London Underground line

The Circle line is a spiral-shaped London Underground line, running from Hammersmith in the west to Edgware Road and then looping around central London back to Edgware Road. The railway is below ground in the central section and on the loop east of Paddington. Unlike London's deep-level lines, the Circle line tunnels are just below the surface and are of similar size to those on British main lines. Printed in yellow on the Tube map, the 17 mi line serves 36 stations, including most of London's main line termini. Almost all of the route, and all the stations, are shared with one or more of the three other sub-surface lines, namely the District, Hammersmith & City and Metropolitan lines. On the Circle and Hammersmith & City lines combined, over 141 million passenger journeys were recorded in 2019.

The first section became operational in 1863 when the Metropolitan Railway opened the world's first underground line between Paddington and with wooden carriages and steam locomotives. The same year a select committee report recommended an "inner circle" of lines connecting the London railway termini, and the Metropolitan District Railway (commonly known as the District Railway) was formed to build the southern portion of the line.

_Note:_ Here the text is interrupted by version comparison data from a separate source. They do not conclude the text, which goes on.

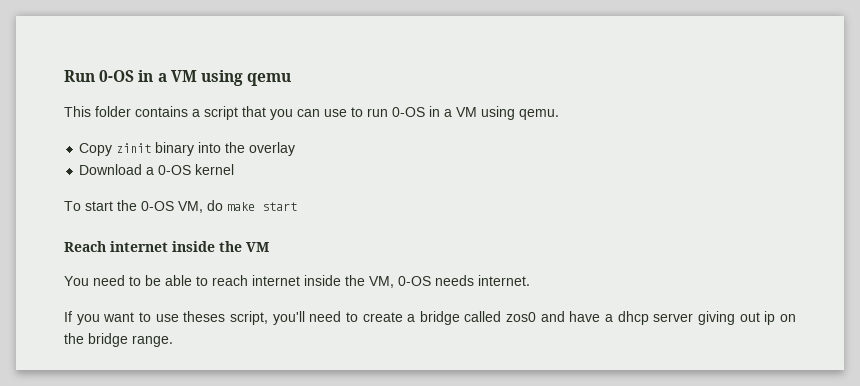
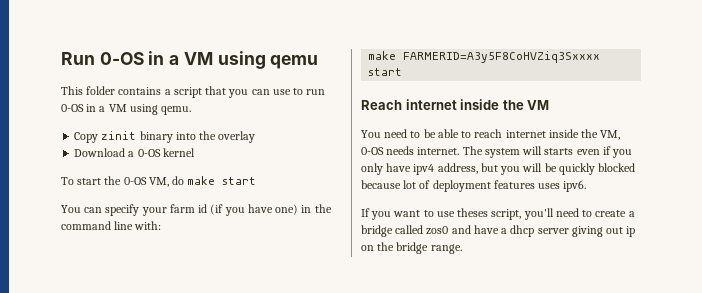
(297, 206) none -> [61,204,332,216] [61,221,162,230] [368,51,601,63] [368,68,403,76] // You can specify your farm id (if you have one) in the command line with: // make FARMERID=A3y5F8CoHVZiq3Sxxxx start
(530, 280) none -> [462,146,633,158] [361,163,636,175] [361,180,587,192] The system will starts even if you only have ipv4 address, but you will be quickly blocked because lot of deployment features uses ipv6.

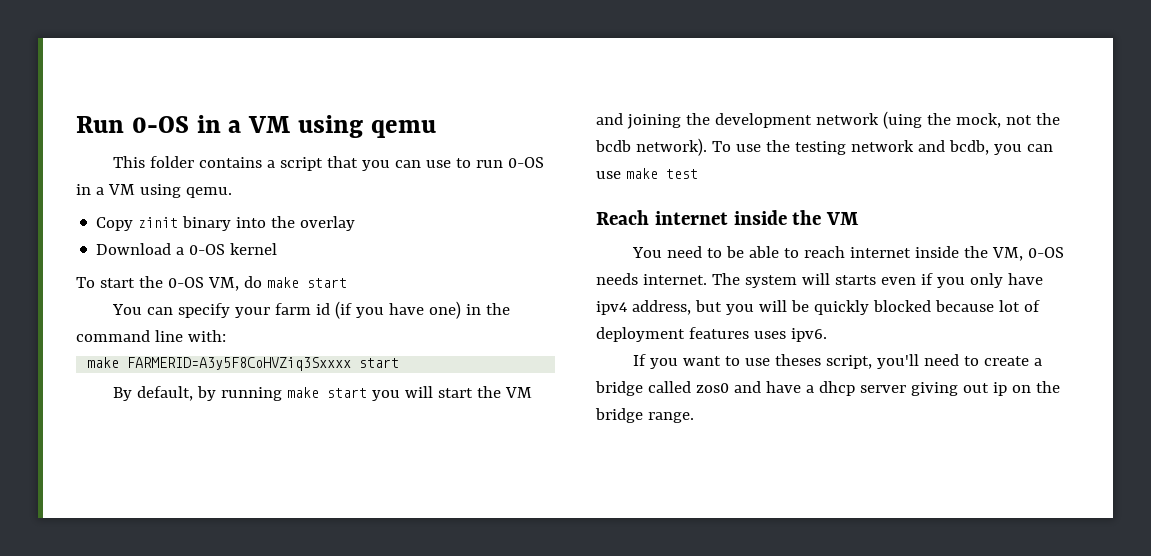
(403, 72) none -> [113,386,533,401] [596,111,1060,129] [595,138,1053,156] [596,168,698,179] // By default, by running make start you will start the VM and joining the development network (uing the mock, not the bcdb network). To use the testing network and bcdb, you can use make test

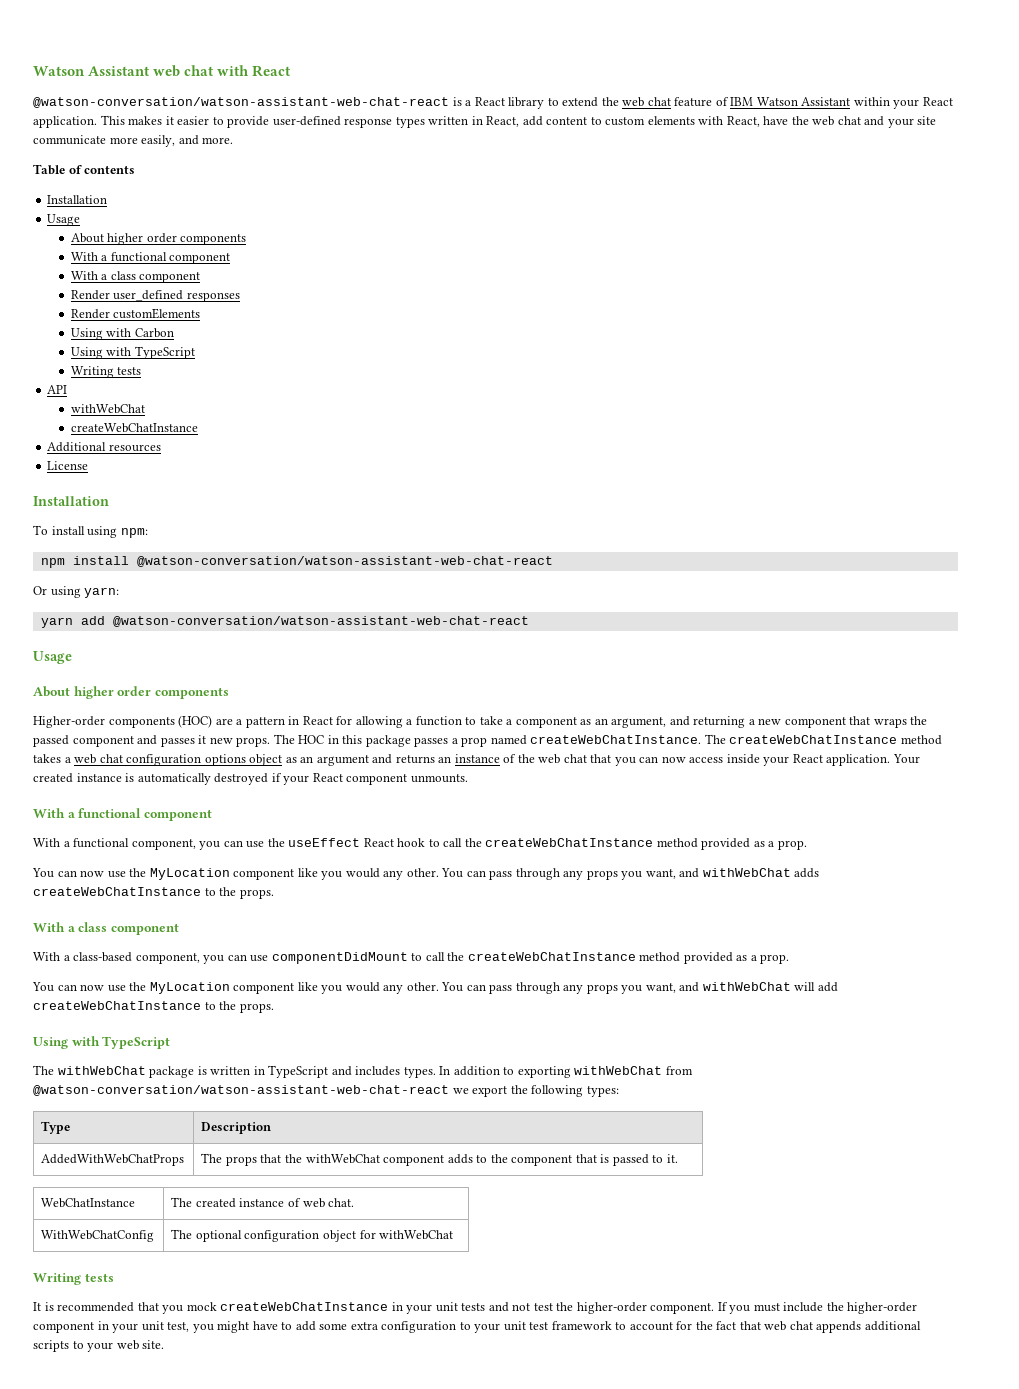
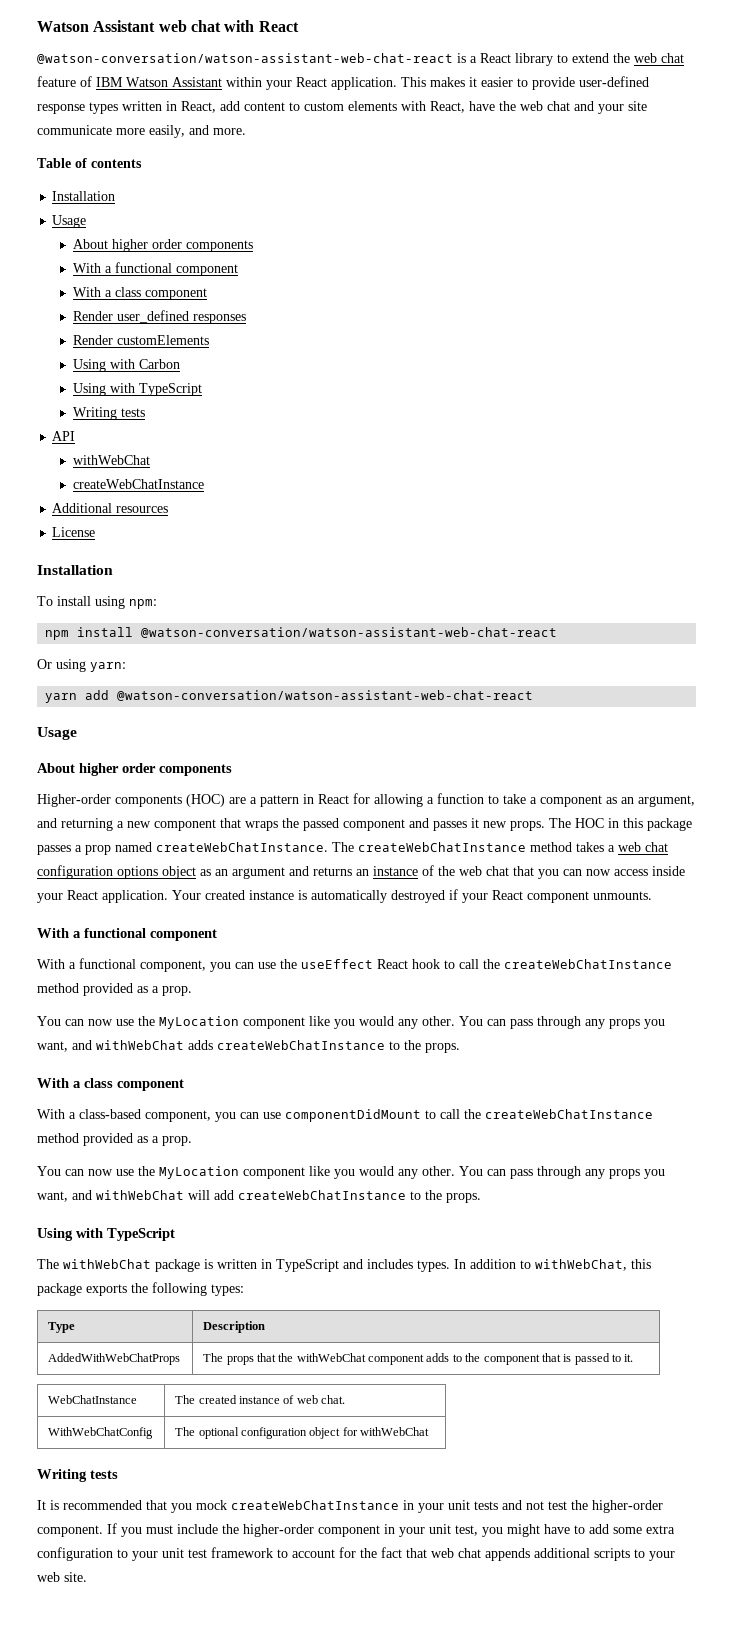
[517,1066,693,1078] [33,1085,508,1097] exporting withWebChat from @watson-conversation/watson-assistant-web-chat-react we export -> [535,1259,651,1271] [37,1283,127,1296] withWebChat, this package exports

In 1871, services began between Mansion House and Moorgate via Paddington, jointly operated by the two companies. Due to conflict between the two companies it was not until October 1884 that the inner circle was completed. The line was electrified in 1905, and in 1933 the companies were amalgamated into the London Passenger Transport Board. In 1949, the Circle line appeared as a separate line for the first time on the Tube map. In 2009, the closed loop around the centre of London on the north side of the River Thames was broken at Edgware Road and extended west to become a spiral to Hammersmith.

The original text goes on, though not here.